Requested writing prompts b/c I didn't have the internet. Lovisa responded with "There was an ant that lived next to the tree and south of the lake. One day, the queen died unexpectedly and the ant..."

Approach

This was actually a hard one to work with, b/c there are lots of different types of ants and depending on which type they are, different things will happen when a queen dies. Some colonies die. Some join other colonies. Some steal other colonies' queens! For some, the workers are sterile because of a pheromone the queen emits, so when she dies the pheromone is no longer present and the other ants become fertile and they select a new queen (in many colonies, all the ants are female). Some colonies have multiple queens. There are probably other outcomes, too.

I spent a lot of time researching and couldn't decide what should happen, finally I decided to just reduce the need to be factually correct, and anthropomorphize them a bit.
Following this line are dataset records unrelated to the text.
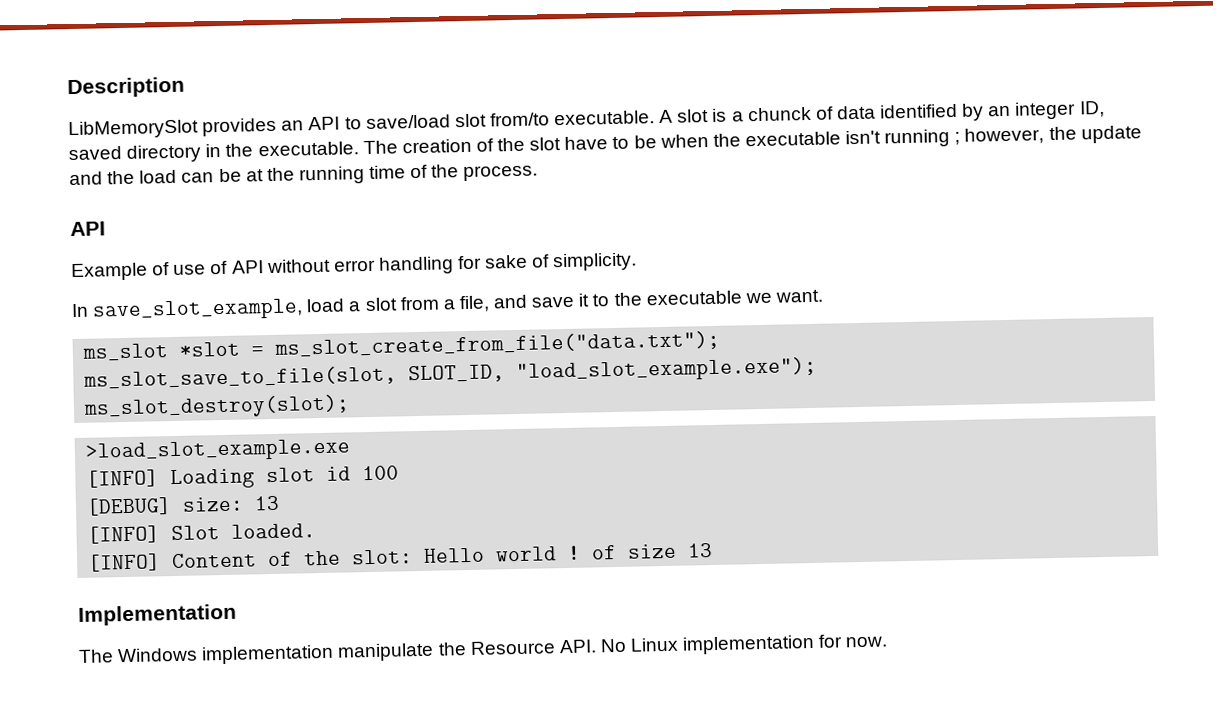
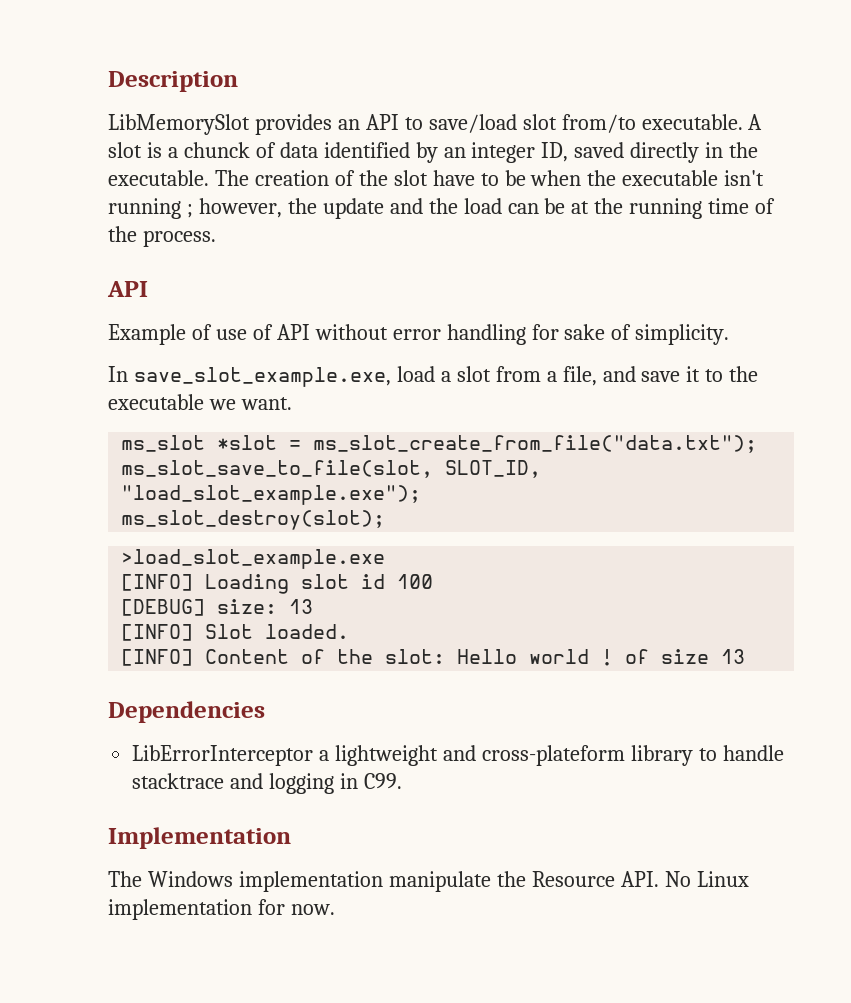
- A slot is a chunck of data identified by an integer ID, saved directory in the executable.
+ A slot is a chunck of data identified by an integer ID, saved directly in the executable.
- In save_slot_example, load a slot from a file, and save it to the executable we want.
+ In save_slot_example.exe, load a slot from a file, and save it to the executable we want.
+ Dependencies
+ LibErrorInterceptor a lightweight and cross-plateform library to handle stacktrace and logging in C99.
So, how should our ant behave? One possibility is that the queen's death subverts a hierarchy, and our ant is suddenly able to explore its individuality. I contemplated this, but it didn't really fit, the ants' eusociality is not like humans. In humans, organization like this is usually top-down, the queen would represent a tyrant, someone with power imposing their will on the workers. In ant colonies, decisions are made collectively, the workers are not slaves, decisions emerge from collective behaviours. They each have a role and they fulfill that role to facilitate the colony. They care about the queen because she lays eggs, an important role, but one that can be satisfied by a single ant. This allows the other ants to allocate their energy to other tasks. In eusocial societies, specialization like this emerges. In fact, that is the metric for eusociality. In the colonies that haven't evolved that far (eg where other females are not sterile), some amount of energy and focus is lost in the other ants that don't need to lay eggs. As a consequence, their colony is less viable and other ant colonies can take over their territory. So I thought it would be inaccurate to represent the ant as suddenly freed to be an individual. The ant is not a slave, it's an avid participant.
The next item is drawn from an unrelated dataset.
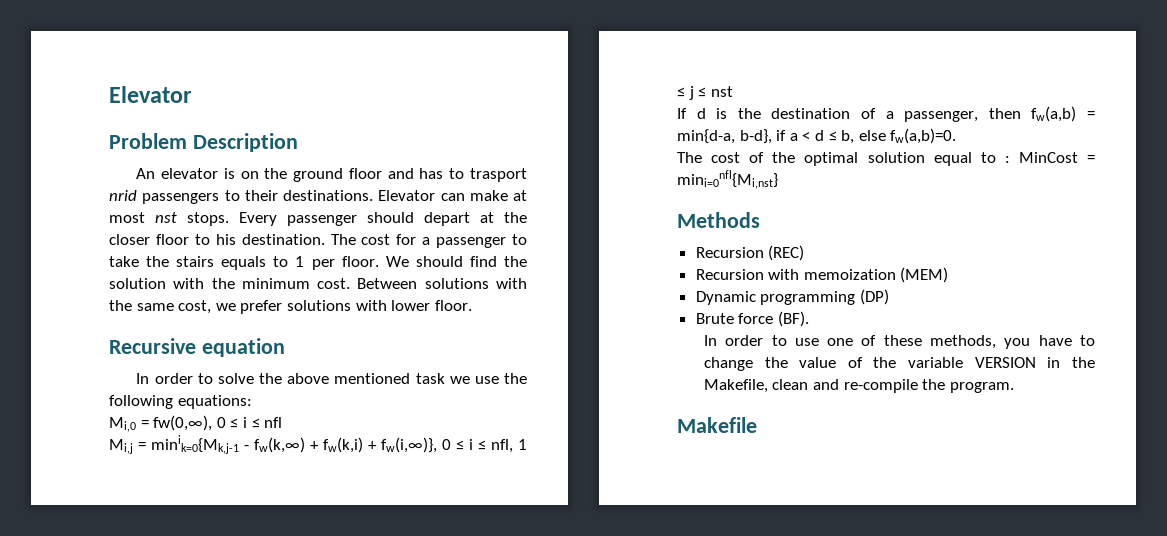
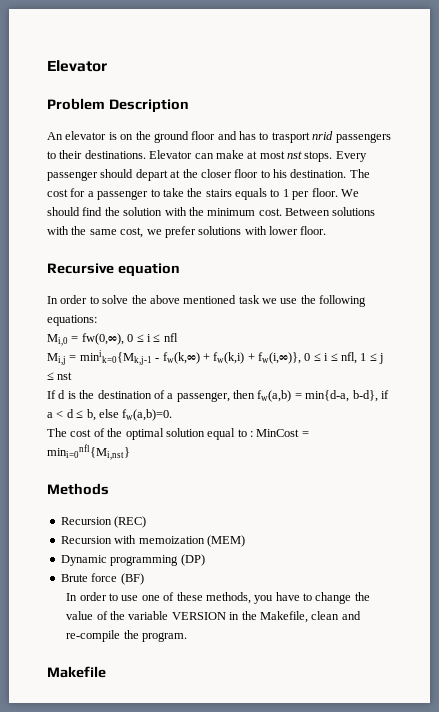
- Brute force (BF).
+ Brute force (BF)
If we take a moment to contemplate consciousness, it ha some interesting implications for our ant. Note that this is all my conclusions and hypotheses, I can't say it is true, it's just what makes sense to me. Consciousness is an abstract idea, it manifests in humans because our brains are neural networks, capable of being iteratively modified to better model our surroundings. By modeling our surroundings more accurately, we are better able to reason about them and make decisions that are informed by our reality. One hugely prevalent piece of our reality is ourselves, because our behaviour directly impacts the environment we live in. So it becomes useful to have a representation of ourselves within our model of reality. In humans, this representation has been optimized to the point that the distinction between our brain's representation of ourselves and our actual selves becomes blurred (eg the model can directly affect our physiology without our pausing to recognize that the model is just a representation of self and we are not obligated to abide its decisions and conclusions). This is how I model human consciousness, and it makes sense as our neural network will historically be rewarded for doing a better job of this (ie if the model thinks it is about to be hit by a car and it's decision to jump back is sent directly to the nerves that control our muscles, then we live, so our brains are incentivized to empower the model and we have consciousness).

But this is not true for ants, the best thing for the ant is not to see itself as an individual, but to see itself as part of a collective, part of something bigger than itself. This trait does manifest in humans, especially in religion, where people see themselves as agents of their gods, or express desire for an external purpose. In ants, there would probably be a model for self, since the ant is capable of acting, but there would also be a model for the colony, and the ant would be incentivized to emphasize the model of the colony over the model of self. Thus, if it models reality in a way that sacrificing itself saves the colony, then it will choose to do so. This would select against the ant's consciousness identifying with the representation of the ant, and for identifying with the representation of the colony. Thus, it is probably fair to say that the colony has consciousness, it is just distributed among the neural networks of each member. Imagine a chess player whose mind is distributed across each of the pieces, the pawn sacrifices itself because that's what the chess player would have the pawn do. Interestingly, the pawn doesn't really exist as a conscious actor, but rather as a facet of the chess player's consciousness. If my model is accurate, the same could be said about the ants, they are not individually conscious, they are part of the consciousness of the colony. The emergent consciousness is the colony's, not the ant's. From this abstraction, the emergence of superorganisms is much less surprising.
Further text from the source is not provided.